• [Task requirements]
Nothing in the records may be changed; retype them in full.

• [Data shown]
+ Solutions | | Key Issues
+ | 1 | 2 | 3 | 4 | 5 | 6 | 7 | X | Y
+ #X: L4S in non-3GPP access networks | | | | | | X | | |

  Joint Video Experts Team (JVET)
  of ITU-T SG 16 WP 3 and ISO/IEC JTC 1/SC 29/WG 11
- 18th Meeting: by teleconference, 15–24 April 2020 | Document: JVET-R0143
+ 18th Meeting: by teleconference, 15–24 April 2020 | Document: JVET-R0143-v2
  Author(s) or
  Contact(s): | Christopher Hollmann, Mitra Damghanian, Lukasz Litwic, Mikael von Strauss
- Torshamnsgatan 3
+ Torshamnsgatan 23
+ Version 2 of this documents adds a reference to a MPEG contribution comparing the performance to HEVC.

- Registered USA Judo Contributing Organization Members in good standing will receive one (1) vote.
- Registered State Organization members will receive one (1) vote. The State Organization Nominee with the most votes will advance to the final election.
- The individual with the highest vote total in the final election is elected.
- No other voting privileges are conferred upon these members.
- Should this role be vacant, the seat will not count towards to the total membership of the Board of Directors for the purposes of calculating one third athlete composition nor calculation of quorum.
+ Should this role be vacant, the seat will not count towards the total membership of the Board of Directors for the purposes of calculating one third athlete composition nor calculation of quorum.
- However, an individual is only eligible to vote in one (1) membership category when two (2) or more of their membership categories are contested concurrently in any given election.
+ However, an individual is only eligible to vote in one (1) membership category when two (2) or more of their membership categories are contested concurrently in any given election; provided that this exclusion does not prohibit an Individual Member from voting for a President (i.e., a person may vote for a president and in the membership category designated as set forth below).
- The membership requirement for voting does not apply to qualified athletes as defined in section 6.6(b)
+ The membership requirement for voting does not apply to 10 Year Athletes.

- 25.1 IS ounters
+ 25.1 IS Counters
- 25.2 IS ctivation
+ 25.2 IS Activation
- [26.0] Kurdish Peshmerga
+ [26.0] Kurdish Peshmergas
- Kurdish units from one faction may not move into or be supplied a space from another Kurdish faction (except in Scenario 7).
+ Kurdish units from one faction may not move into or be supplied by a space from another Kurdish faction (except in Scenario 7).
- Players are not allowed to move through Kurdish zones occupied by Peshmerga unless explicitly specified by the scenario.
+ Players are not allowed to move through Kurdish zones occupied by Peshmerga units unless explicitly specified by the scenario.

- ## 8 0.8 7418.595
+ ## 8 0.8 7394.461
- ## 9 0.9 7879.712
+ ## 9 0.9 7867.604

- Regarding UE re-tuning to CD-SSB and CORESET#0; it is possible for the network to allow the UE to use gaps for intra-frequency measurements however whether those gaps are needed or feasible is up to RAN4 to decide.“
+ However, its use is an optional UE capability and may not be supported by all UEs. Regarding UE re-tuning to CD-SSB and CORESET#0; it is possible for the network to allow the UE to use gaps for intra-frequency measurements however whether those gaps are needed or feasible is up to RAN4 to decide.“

• [Expected output]
+ Solutions | | Key Issues
+ | 1 | 2 | 3 | 4 | 5 | 6 | 7 | X | Y
+ #X: L4S in non-3GPP access networks | | | | | | X | | |

  Joint Video Experts Team (JVET)
  of ITU-T SG 16 WP 3 and ISO/IEC JTC 1/SC 29/WG 11
- 18th Meeting: by teleconference, 15–24 April 2020 | Document: JVET-R0143
+ 18th Meeting: by teleconference, 15–24 April 2020 | Document: JVET-R0143-v2
  Author(s) or
  Contact(s): | Christopher Hollmann, Mitra Damghanian, Lukasz Litwic, Mikael von Strauss
- Torshamnsgatan 3
+ Torshamnsgatan 23
+ Version 2 of this documents adds a reference to a MPEG contribution comparing the performance to HEVC.

- Registered USA Judo Contributing Organization Members in good standing will receive one (1) vote.
- Registered State Organization members will receive one (1) vote. The State Organization Nominee with the most votes will advance to the final election.
- The individual with the highest vote total in the final election is elected.
- No other voting privileges are conferred upon these members.
- Should this role be vacant, the seat will not count towards to the total membership of the Board of Directors for the purposes of calculating one third athlete composition nor calculation of quorum.
+ Should this role be vacant, the seat will not count towards the total membership of the Board of Directors for the purposes of calculating one third athlete composition nor calculation of quorum.
- However, an individual is only eligible to vote in one (1) membership category when two (2) or more of their membership categories are contested concurrently in any given election.
+ However, an individual is only eligible to vote in one (1) membership category when two (2) or more of their membership categories are contested concurrently in any given election; provided that this exclusion does not prohibit an Individual Member from voting for a President (i.e., a person may vote for a president and in the membership category designated as set forth below).
- The membership requirement for voting does not apply to qualified athletes as defined in section 6.6(b)
+ The membership requirement for voting does not apply to 10 Year Athletes.

- 25.1 IS ounters
+ 25.1 IS Counters
- 25.2 IS ctivation
+ 25.2 IS Activation
- [26.0] Kurdish Peshmerga
+ [26.0] Kurdish Peshmergas
- Kurdish units from one faction may not move into or be supplied a space from another Kurdish faction (except in Scenario 7).
+ Kurdish units from one faction may not move into or be supplied by a space from another Kurdish faction (except in Scenario 7).
- Players are not allowed to move through Kurdish zones occupied by Peshmerga unless explicitly specified by the scenario.
+ Players are not allowed to move through Kurdish zones occupied by Peshmerga units unless explicitly specified by the scenario.

- ## 8 0.8 7418.595
+ ## 8 0.8 7394.461
- ## 9 0.9 7879.712
+ ## 9 0.9 7867.604

- Regarding UE re-tuning to CD-SSB and CORESET#0; it is possible for the network to allow the UE to use gaps for intra-frequency measurements however whether those gaps are needed or feasible is up to RAN4 to decide.“
+ However, its use is an optional UE capability and may not be supported by all UEs. Regarding UE re-tuning to CD-SSB and CORESET#0; it is possible for the network to allow the UE to use gaps for intra-frequency measurements however whether those gaps are needed or feasible is up to RAN4 to decide.“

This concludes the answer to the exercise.